Accessibility Skip to Global Navigation Skip to Local Navigation Skip to Content Skip to Search Skip to Site Map Menu

Otago study finds children exposed to a brand a minute

Wednesday 19 January 2022 10:57am

Attaching cameras to children has revealed they are exposed to 554 brands a day through marketing, a new study from the University of Otago has found.

Associate Professor Leah Watkins image
Associate Professor Leah Watkins

Research co-lead Associate Professor Leah Watkins, from the Department of Marketing, says the results highlight an urgent need to reduce marketing for both personal and planetary health reasons.

Wearable, automatic cameras were given to 90 children, aged 11 to 13, to provide an unprecedented view of their daily exposure to marketing over two full days.

The study found children are exposed to 554 brands per 10-hour day, or nearly a brand a minute.

The majority of these exposures occurred in school (43 per cent), at home (30 per cent), and in-store (12 per cent), most commonly on brand labels (46 per cent), product packaging (22 per cent) and commercial signage (13 per cent).

Associate Professor Watkins says children live in a highly commercialised world, one that bombards them with consumption messages.

While she expected to see advertising for unhealthy products, she found the relative number of those messages, in comparison to social and healthy food messages, concerning.

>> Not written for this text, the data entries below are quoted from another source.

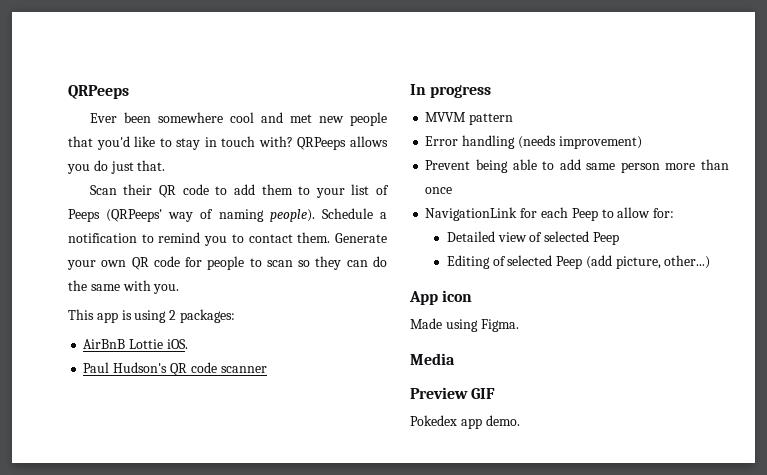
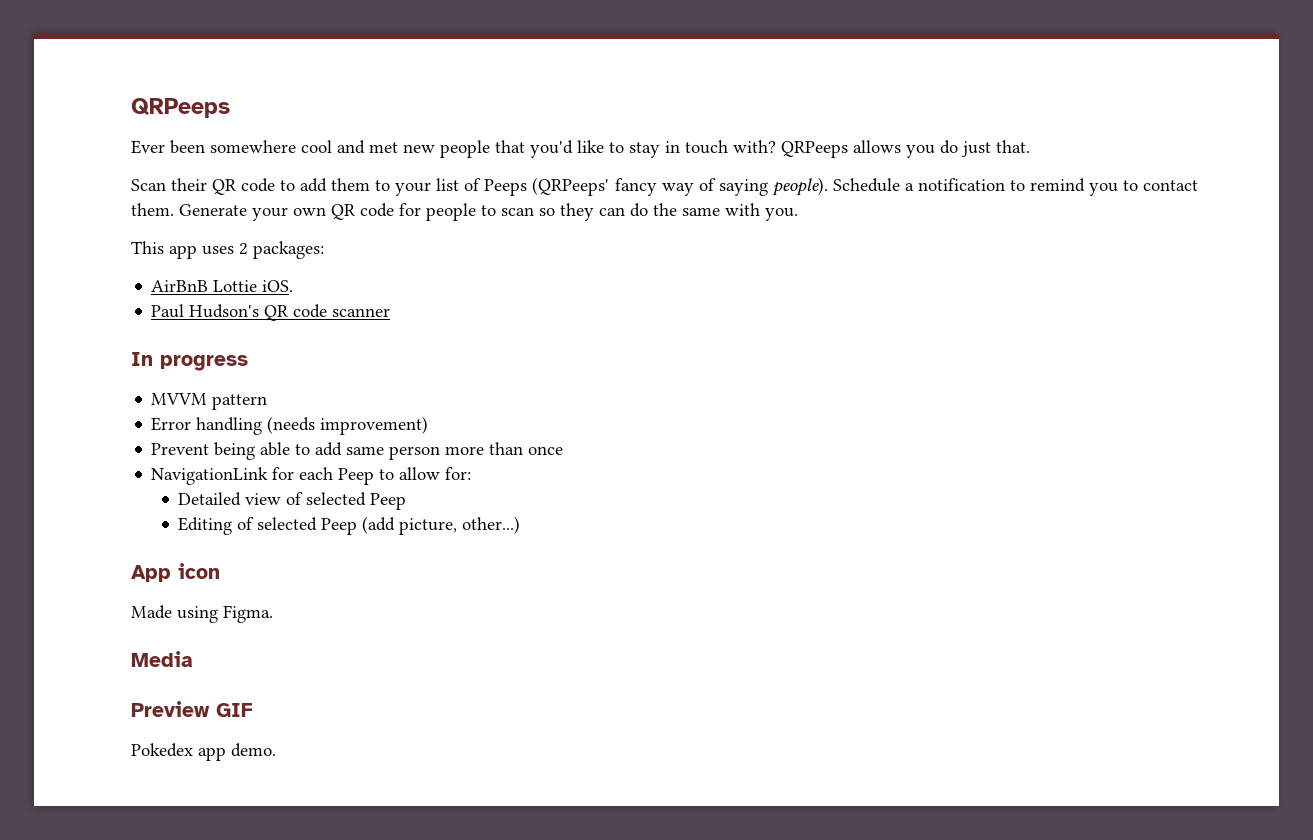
(163, 215) none -> [614,178,657,196] fancy
[218,209,264,222] naming -> [718,179,768,196] saying
[121,310,167,323] is using -> [202,246,234,255] uses

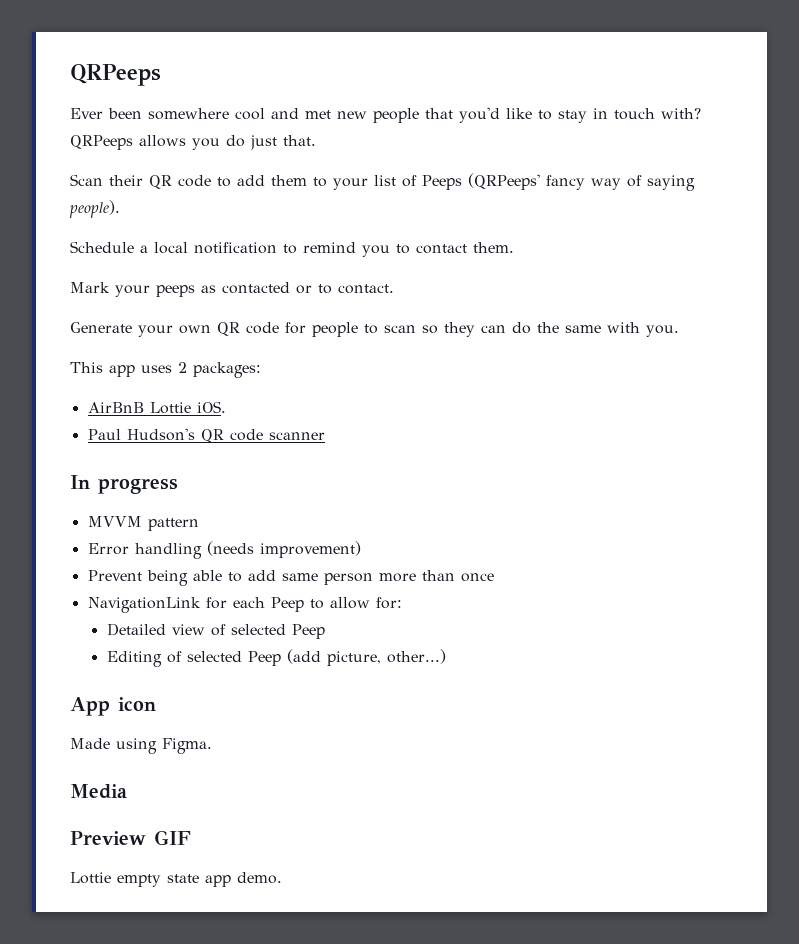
(828, 186) none -> (120, 209) //
(914, 187) none -> [154,242,188,254] local
(174, 209) none -> [70,282,394,297] // Mark your peeps as contacted or to contact. //
[131,743,193,757] Pokedex -> [70,872,199,887] Lottie empty state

Also concerning, is the finding that there are links between socio-economic status and exposure to harmful advertising, she says.

“This is alarming given the high rates of obesity, alcohol, and gambling harm in socioeconomically deprived neighbourhoods.

“It suggests marketing messages may accentuate inequities and place further pressure on those who are already disadvantaged.”

Associate Professor Watkins says not only do the results raise concerns about marketing’s role in promoting products directly harmful to public health, but also its role in encouraging overconsumption.

“One of the major threats to planetary health is overconsumption, and the current and continued increases in consumption are unsustainable,” she says.

The United Nations has called on member states to reduce the level of commercial marketing; to identify spaces which should be free of marketing, such as schools; and to ensure a wider diversity of pro-social message.

Associate Professor Watkins hopes the research will stimulate important discussions about the policies needed to achieve this for the next generation.

The study is co-authored by Research Fellow Ryan Gage, Professor Louise Signal and Senior Research Fellow Moira Smith, all from the Department of Public Health, Wellington, as well as Lecturer Christina McKerchar, from the Department of Population Health, Christchurch, and Professor Robert Aitken, from the Department of Marketing.

The team plans to further investigate children’s exposure to marketing in schools through an audit of marketing activities, as schools were the site for a significant number of marketing exposures.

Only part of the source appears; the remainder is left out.